> _How to complete this task_
Leave every picture out, and print the full listing again exactly.

> _Data supplied_
# # # #
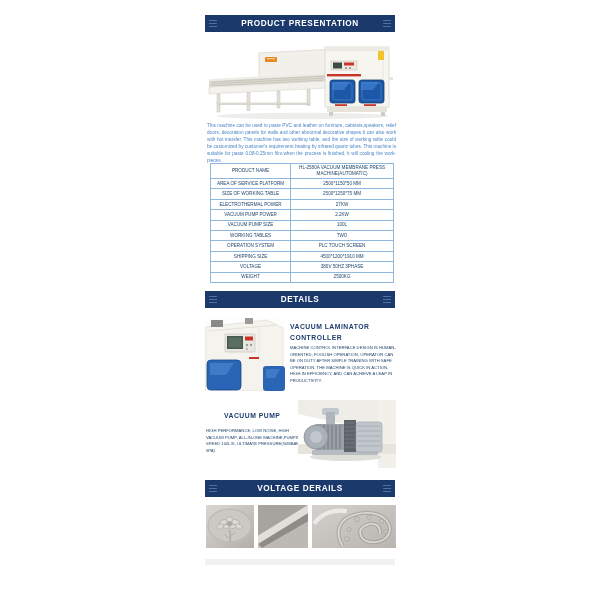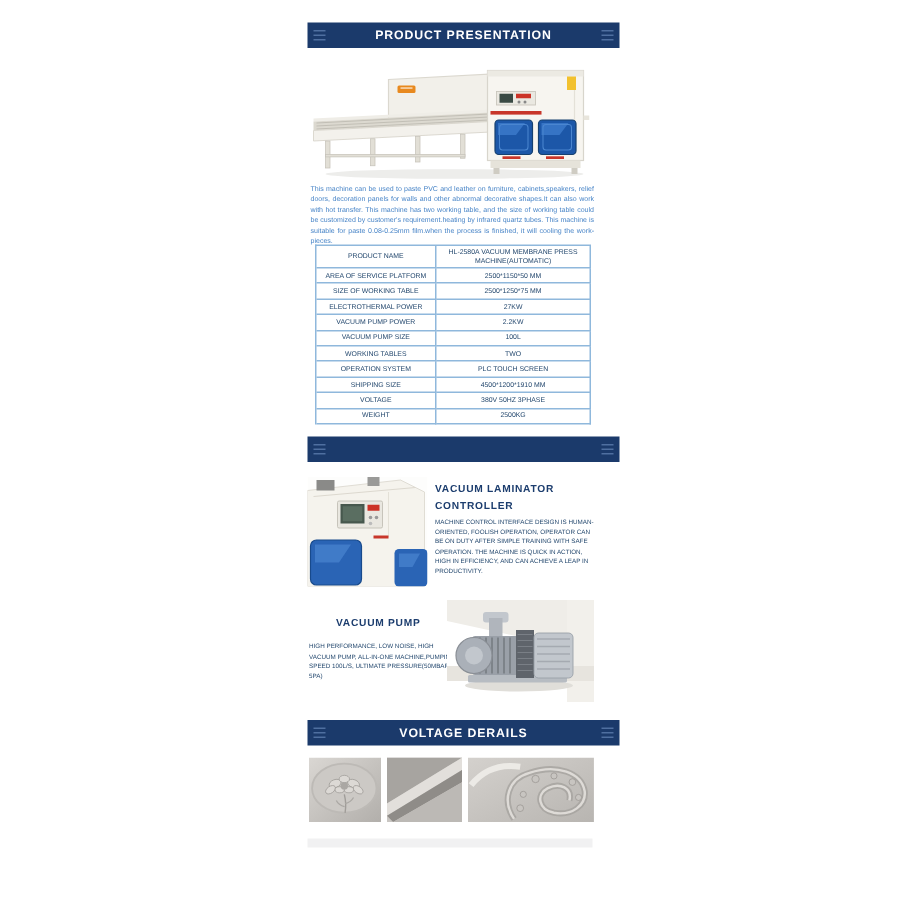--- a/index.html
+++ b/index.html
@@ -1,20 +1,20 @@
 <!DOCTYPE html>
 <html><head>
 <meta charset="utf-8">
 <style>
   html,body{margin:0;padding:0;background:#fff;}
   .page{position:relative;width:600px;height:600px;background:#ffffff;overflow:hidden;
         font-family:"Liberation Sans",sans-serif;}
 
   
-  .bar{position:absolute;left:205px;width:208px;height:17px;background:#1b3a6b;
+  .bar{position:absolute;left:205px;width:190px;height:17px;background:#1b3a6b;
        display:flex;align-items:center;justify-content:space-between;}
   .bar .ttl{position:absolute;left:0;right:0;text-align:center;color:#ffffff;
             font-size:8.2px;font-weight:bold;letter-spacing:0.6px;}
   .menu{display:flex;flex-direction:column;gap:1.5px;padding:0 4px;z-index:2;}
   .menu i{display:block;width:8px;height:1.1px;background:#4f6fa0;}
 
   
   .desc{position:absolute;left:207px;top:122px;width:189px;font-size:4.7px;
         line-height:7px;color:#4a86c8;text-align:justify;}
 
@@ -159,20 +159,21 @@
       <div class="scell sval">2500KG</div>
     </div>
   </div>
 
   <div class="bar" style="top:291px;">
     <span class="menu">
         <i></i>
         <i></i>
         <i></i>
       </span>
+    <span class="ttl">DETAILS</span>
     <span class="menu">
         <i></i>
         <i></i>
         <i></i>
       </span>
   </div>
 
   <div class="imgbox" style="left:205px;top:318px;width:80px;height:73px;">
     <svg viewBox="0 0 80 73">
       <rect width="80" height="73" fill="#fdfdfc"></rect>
# # # #
> _Written solution_
--- a/index.html
+++ b/index.html
@@ -1,20 +1,20 @@
 <!DOCTYPE html>
 <html><head>
 <meta charset="utf-8">
 <style>
   html,body{margin:0;padding:0;background:#fff;}
   .page{position:relative;width:600px;height:600px;background:#ffffff;overflow:hidden;
         font-family:"Liberation Sans",sans-serif;}
 
   
-  .bar{position:absolute;left:205px;width:208px;height:17px;background:#1b3a6b;
+  .bar{position:absolute;left:205px;width:190px;height:17px;background:#1b3a6b;
        display:flex;align-items:center;justify-content:space-between;}
   .bar .ttl{position:absolute;left:0;right:0;text-align:center;color:#ffffff;
             font-size:8.2px;font-weight:bold;letter-spacing:0.6px;}
   .menu{display:flex;flex-direction:column;gap:1.5px;padding:0 4px;z-index:2;}
   .menu i{display:block;width:8px;height:1.1px;background:#4f6fa0;}
 
   
   .desc{position:absolute;left:207px;top:122px;width:189px;font-size:4.7px;
         line-height:7px;color:#4a86c8;text-align:justify;}
 
@@ -159,20 +159,21 @@
       <div class="scell sval">2500KG</div>
     </div>
   </div>
 
   <div class="bar" style="top:291px;">
     <span class="menu">
         <i></i>
         <i></i>
         <i></i>
       </span>
+    <span class="ttl">DETAILS</span>
     <span class="menu">
         <i></i>
         <i></i>
         <i></i>
       </span>
   </div>
 
   <div class="imgbox" style="left:205px;top:318px;width:80px;height:73px;">
     <svg viewBox="0 0 80 73">
       <rect width="80" height="73" fill="#fdfdfc"></rect>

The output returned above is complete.